Start of SUPPLIED MATERIAL

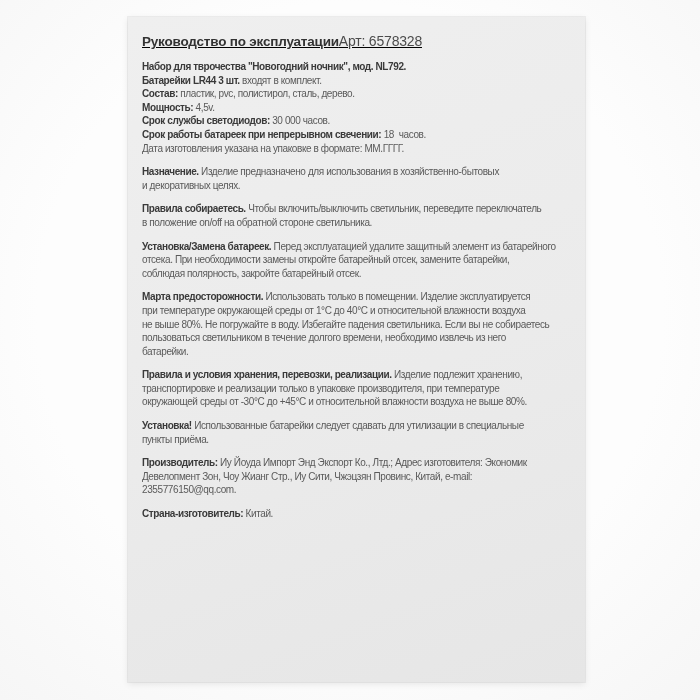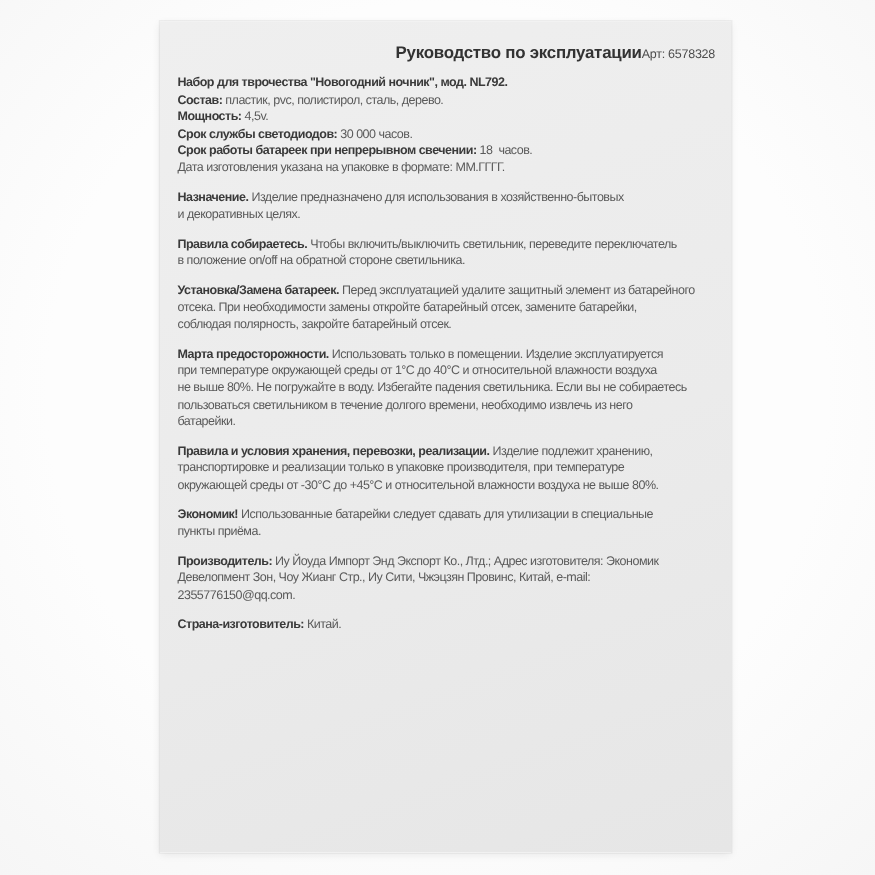--- a/index.html
+++ b/index.html
@@ -30,8 +30,9 @@
   }
   .header-row {
     display: flex;
-    justify-content: flex-end;
+    justify-content: flex-start;
     align-items: baseline;
+    text-decoration: underline;
   }
   .title {
     margin: 0;

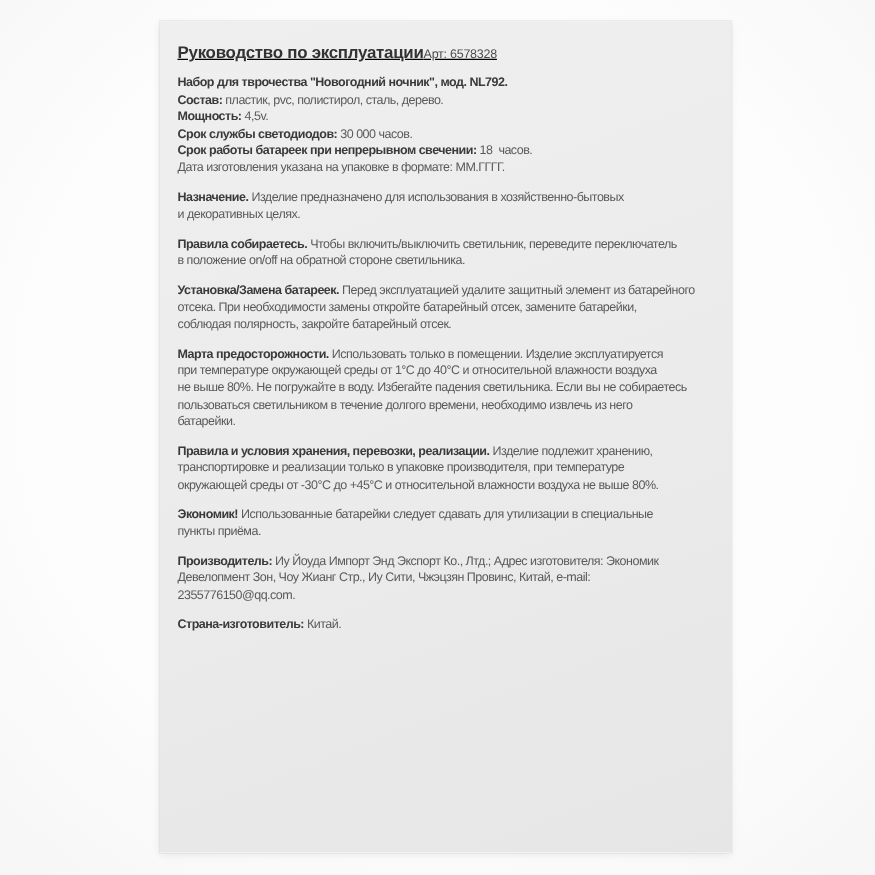--- a/index.html
+++ b/index.html
@@ -43,7 +43,7 @@
     letter-spacing: -0.2px;
   }
   .article {
-    font-size: 10px;
+    font-size: 14px;
     color: #4c4c4c;
     letter-spacing: -0.2px;
   }

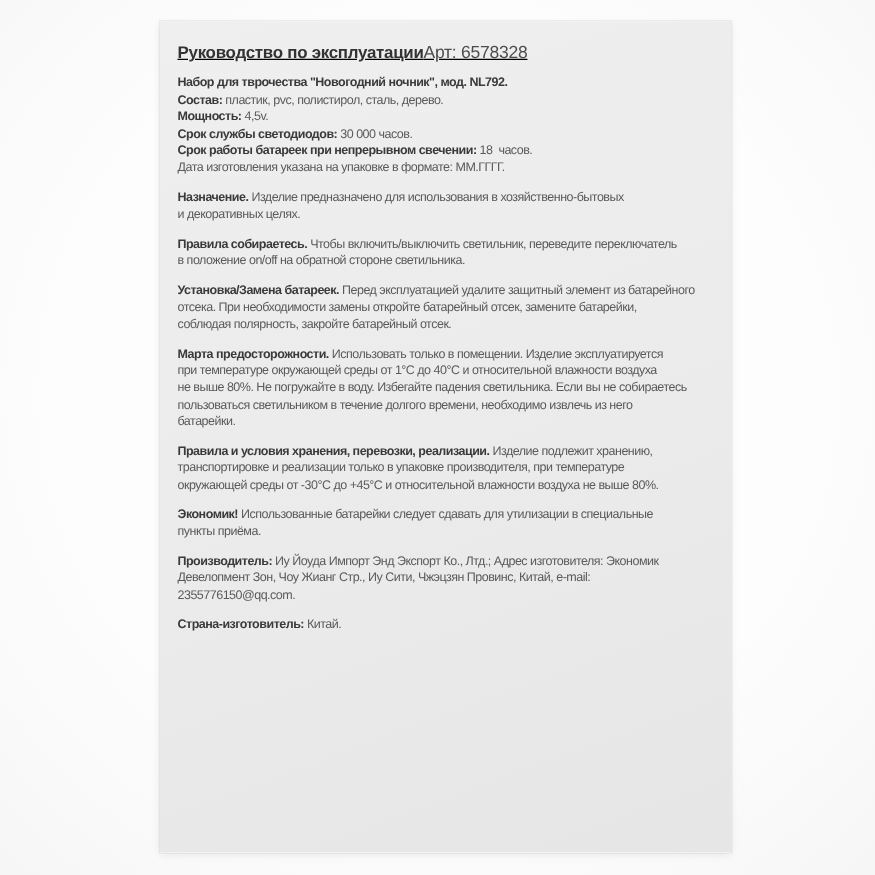--- a/index.html
+++ b/index.html
@@ -75,6 +75,7 @@
     </div>
     <div class="info-block" id="product-info">
         <div class="info-line"><b>Набор для тврочества "Новогодний ночник", мод. NL792.</b></div>
+        <div class="info-line"><b>Батарейки LR44 3 шт.</b><span> входят в комплект.</span></div>
         <div class="info-line"><b>Состав:</b><span> пластик, pvc, полистирол, сталь, дерево.</span></div>
         <div class="info-line"><b>Мощность:</b><span> 4,5v.</span></div>
         <div class="info-line"><b>Срок службы светодиодов:</b><span> 30 000 часов.</span></div>

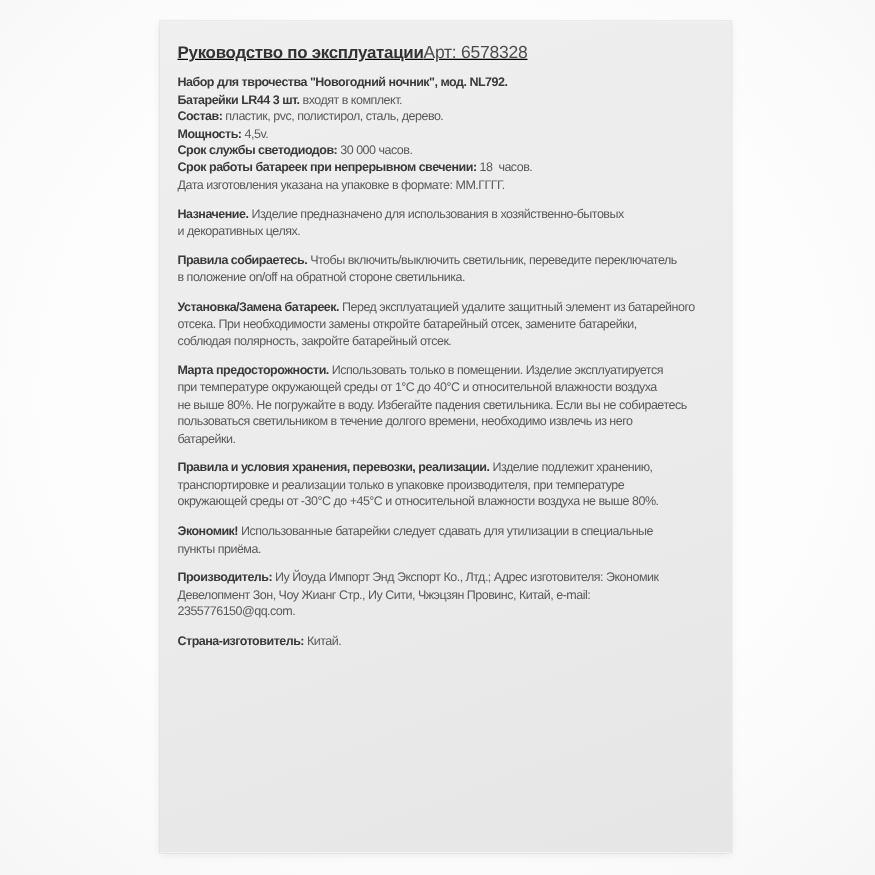--- a/index.html
+++ b/index.html
@@ -98,7 +98,7 @@
         <div class="section-para"><b>Правила и условия хранения, перевозки, реализации.</b><span> Изделие подлежит хранению,
 транспортировке и реализации только в упаковке производителя, при температуре
 окружающей среды от -30°С до +45°С и относительной влажности воздуха не выше 80%.</span></div>
-        <div class="section-para"><b>Экономик!</b><span> Использованные батарейки следует сдавать для утилизации в специальные
+        <div class="section-para"><b>Установка!</b><span> Использованные батарейки следует сдавать для утилизации в специальные
 пункты приёма.</span></div>
         <div class="section-para"><b>Производитель:</b><span> Иу Йоуда Импорт Энд Экспорт Ко., Лтд.; Адрес изготовителя: Экономик
 Девелопмент Зон, Чоу Жианг Стр., Иу Сити, Чжэцзян Провинс, Китай, e-mail:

End of SUPPLIED MATERIAL

* **YOUR OBJECTIVE**
Copy out whichever lines of the listing contain the word "content".

* **TASK OUTPUT**
-    justify-content: flex-end;
+    justify-content: flex-start;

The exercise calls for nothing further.